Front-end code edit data
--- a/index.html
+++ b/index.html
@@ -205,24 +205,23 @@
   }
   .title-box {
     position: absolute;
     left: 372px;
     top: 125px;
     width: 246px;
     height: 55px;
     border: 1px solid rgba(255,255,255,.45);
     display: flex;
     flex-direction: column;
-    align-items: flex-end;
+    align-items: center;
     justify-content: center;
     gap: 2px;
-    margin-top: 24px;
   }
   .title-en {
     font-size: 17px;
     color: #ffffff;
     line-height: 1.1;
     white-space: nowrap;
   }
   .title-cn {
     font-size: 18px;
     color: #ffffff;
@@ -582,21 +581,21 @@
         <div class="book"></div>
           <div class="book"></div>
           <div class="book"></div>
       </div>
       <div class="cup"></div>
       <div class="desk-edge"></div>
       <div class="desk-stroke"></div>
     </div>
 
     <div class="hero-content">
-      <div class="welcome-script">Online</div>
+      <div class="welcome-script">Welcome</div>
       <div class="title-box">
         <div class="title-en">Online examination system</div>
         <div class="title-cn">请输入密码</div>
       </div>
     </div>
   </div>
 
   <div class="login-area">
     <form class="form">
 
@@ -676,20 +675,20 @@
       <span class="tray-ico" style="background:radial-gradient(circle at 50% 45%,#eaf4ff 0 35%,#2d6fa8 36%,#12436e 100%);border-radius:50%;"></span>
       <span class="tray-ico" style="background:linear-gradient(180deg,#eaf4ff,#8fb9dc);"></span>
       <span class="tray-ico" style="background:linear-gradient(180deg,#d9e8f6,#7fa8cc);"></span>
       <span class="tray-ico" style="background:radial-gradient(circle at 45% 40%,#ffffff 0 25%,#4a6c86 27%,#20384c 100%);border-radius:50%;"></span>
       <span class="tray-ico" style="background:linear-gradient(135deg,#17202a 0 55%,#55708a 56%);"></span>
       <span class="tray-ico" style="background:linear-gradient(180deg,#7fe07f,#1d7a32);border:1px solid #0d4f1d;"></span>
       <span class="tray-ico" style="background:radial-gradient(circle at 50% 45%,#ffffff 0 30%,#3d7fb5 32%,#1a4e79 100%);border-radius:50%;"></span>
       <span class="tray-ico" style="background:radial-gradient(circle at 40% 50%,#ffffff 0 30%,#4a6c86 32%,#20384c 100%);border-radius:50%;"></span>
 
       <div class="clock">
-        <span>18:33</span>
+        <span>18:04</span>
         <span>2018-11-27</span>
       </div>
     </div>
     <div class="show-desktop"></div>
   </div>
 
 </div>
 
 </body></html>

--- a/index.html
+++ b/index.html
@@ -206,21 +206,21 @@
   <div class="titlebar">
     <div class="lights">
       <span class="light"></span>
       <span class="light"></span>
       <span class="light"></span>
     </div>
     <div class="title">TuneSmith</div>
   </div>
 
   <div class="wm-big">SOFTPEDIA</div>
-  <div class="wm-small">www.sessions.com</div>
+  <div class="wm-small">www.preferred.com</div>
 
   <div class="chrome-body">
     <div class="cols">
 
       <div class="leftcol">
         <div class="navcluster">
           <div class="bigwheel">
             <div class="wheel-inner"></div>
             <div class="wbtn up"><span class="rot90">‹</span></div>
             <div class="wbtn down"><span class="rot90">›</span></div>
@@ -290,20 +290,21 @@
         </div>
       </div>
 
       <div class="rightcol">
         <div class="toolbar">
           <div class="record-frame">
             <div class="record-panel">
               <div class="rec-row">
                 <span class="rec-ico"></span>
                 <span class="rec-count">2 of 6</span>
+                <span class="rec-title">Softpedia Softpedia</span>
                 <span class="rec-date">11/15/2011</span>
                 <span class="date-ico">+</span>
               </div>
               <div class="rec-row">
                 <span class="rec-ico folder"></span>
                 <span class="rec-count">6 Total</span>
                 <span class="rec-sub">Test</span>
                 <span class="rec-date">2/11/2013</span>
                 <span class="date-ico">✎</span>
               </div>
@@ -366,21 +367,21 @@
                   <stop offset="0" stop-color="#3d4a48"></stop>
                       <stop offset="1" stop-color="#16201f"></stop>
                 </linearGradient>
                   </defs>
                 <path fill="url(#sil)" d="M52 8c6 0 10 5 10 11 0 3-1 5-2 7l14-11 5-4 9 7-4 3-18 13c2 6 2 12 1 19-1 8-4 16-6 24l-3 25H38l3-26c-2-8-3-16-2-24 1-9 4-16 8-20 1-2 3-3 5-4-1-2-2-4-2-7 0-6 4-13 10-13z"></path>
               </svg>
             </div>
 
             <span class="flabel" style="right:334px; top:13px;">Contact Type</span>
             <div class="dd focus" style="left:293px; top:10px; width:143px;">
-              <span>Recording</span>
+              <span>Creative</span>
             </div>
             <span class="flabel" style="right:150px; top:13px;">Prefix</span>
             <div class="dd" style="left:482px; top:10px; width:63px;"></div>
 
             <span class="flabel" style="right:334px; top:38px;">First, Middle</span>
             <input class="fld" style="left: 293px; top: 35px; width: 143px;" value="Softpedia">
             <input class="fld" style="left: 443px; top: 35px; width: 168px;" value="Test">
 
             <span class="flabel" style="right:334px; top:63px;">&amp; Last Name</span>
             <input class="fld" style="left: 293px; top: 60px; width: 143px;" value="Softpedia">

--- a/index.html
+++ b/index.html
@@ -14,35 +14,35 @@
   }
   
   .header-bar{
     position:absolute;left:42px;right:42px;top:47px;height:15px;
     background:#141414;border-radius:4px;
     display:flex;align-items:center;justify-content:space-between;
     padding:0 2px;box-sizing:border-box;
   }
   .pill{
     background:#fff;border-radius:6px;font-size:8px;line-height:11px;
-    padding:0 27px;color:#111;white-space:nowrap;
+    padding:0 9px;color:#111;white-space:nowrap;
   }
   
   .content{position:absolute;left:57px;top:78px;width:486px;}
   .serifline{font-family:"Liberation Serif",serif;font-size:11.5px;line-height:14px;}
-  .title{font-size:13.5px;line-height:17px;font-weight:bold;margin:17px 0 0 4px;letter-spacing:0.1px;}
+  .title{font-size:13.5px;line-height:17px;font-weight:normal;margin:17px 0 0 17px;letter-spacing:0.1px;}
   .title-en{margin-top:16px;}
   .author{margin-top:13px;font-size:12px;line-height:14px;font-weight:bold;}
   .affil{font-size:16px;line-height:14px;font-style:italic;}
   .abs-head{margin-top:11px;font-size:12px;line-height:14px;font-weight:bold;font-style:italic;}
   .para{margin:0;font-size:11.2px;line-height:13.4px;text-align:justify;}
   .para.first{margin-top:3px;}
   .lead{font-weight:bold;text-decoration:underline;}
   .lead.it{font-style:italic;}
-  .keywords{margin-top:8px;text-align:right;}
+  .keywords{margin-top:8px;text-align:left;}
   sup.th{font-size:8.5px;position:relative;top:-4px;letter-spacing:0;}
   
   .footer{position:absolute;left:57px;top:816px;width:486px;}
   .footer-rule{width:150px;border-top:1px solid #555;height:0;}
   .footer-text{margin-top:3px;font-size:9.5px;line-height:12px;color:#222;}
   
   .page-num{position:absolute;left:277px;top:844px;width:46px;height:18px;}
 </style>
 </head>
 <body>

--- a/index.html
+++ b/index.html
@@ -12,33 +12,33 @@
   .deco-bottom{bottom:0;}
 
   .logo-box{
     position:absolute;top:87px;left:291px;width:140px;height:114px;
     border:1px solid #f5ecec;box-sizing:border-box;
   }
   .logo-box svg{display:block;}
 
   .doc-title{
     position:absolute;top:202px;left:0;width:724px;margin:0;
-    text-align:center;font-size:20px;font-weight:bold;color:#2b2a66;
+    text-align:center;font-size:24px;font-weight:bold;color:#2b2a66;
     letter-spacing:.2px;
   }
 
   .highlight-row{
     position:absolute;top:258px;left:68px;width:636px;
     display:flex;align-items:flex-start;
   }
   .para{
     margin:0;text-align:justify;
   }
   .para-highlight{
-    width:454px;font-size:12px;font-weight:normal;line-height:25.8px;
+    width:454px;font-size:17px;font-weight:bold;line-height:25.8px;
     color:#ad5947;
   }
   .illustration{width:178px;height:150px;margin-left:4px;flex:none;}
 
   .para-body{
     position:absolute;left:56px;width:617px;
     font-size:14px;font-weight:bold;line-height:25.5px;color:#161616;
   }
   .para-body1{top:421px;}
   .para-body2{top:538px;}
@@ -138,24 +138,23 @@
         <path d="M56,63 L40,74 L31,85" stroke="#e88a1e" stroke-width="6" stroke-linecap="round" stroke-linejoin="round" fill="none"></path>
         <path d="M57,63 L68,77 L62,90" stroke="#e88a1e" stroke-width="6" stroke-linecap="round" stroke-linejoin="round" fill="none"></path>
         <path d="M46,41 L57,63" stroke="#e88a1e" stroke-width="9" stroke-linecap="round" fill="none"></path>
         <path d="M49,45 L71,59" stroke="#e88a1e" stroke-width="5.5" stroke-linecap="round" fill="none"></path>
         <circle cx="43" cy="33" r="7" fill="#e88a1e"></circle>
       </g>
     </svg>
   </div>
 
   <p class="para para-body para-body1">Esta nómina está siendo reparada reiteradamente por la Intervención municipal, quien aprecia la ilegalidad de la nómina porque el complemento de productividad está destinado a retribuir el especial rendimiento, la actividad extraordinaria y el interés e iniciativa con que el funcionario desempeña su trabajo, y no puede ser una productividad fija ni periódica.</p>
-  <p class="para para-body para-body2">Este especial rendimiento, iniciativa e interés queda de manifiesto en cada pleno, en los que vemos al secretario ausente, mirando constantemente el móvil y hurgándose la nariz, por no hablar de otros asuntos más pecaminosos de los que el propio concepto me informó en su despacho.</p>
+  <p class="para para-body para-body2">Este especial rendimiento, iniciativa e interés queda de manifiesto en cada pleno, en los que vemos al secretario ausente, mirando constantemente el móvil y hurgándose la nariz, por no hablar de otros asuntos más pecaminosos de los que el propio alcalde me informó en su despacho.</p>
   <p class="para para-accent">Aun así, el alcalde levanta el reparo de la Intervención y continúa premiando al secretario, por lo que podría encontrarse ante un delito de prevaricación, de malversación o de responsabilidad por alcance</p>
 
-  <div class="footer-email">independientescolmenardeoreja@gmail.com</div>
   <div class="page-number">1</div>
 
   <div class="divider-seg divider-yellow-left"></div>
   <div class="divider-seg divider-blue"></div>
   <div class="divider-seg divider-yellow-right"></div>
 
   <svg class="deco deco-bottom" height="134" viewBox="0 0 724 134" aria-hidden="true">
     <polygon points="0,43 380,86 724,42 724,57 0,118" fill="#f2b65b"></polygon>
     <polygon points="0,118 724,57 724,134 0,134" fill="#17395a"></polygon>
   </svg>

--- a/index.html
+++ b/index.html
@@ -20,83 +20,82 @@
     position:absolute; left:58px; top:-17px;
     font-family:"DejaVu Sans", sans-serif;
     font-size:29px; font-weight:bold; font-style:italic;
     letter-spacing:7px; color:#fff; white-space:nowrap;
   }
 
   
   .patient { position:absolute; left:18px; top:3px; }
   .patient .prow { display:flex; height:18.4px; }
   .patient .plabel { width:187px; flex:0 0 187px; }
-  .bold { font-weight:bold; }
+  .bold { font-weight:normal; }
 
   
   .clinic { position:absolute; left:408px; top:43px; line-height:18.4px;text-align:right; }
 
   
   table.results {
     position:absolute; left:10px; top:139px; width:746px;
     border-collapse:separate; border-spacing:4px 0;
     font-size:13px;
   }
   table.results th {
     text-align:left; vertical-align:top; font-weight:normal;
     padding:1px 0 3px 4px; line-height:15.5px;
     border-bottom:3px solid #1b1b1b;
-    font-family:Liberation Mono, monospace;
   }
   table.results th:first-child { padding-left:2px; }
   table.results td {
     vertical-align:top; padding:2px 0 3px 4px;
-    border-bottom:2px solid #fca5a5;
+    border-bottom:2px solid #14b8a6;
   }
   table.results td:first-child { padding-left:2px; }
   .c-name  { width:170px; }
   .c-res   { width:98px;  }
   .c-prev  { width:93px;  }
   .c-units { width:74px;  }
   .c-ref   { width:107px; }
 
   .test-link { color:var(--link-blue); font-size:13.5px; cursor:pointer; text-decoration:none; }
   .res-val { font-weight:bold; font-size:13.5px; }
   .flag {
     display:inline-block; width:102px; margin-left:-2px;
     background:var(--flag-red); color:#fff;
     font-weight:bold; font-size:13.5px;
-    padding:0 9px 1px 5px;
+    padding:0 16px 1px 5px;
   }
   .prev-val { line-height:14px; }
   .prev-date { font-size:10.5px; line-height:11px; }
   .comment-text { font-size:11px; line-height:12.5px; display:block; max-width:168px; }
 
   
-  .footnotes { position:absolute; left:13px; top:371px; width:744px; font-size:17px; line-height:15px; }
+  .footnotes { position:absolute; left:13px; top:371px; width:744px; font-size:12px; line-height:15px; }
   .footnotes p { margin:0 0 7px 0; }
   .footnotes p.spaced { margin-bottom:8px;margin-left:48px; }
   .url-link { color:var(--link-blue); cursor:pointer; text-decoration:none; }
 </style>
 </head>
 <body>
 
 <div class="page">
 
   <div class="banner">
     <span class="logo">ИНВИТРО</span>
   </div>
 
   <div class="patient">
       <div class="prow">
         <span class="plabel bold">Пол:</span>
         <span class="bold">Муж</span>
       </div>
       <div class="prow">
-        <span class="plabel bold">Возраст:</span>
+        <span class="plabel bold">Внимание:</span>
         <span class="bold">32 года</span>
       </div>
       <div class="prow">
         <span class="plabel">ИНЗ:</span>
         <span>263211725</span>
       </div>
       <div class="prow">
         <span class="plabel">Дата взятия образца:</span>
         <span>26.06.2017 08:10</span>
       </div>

ABOUT THIS EXERCISE ::
Check the lines above and copy each one that includes "value".

ANSWER BELOW ::
             <input class="fld" style="left: 293px; top: 35px; width: 143px;" value="Softpedia">
             <input class="fld" style="left: 443px; top: 35px; width: 168px;" value="Test">
             <input class="fld" style="left: 293px; top: 60px; width: 143px;" value="Softpedia">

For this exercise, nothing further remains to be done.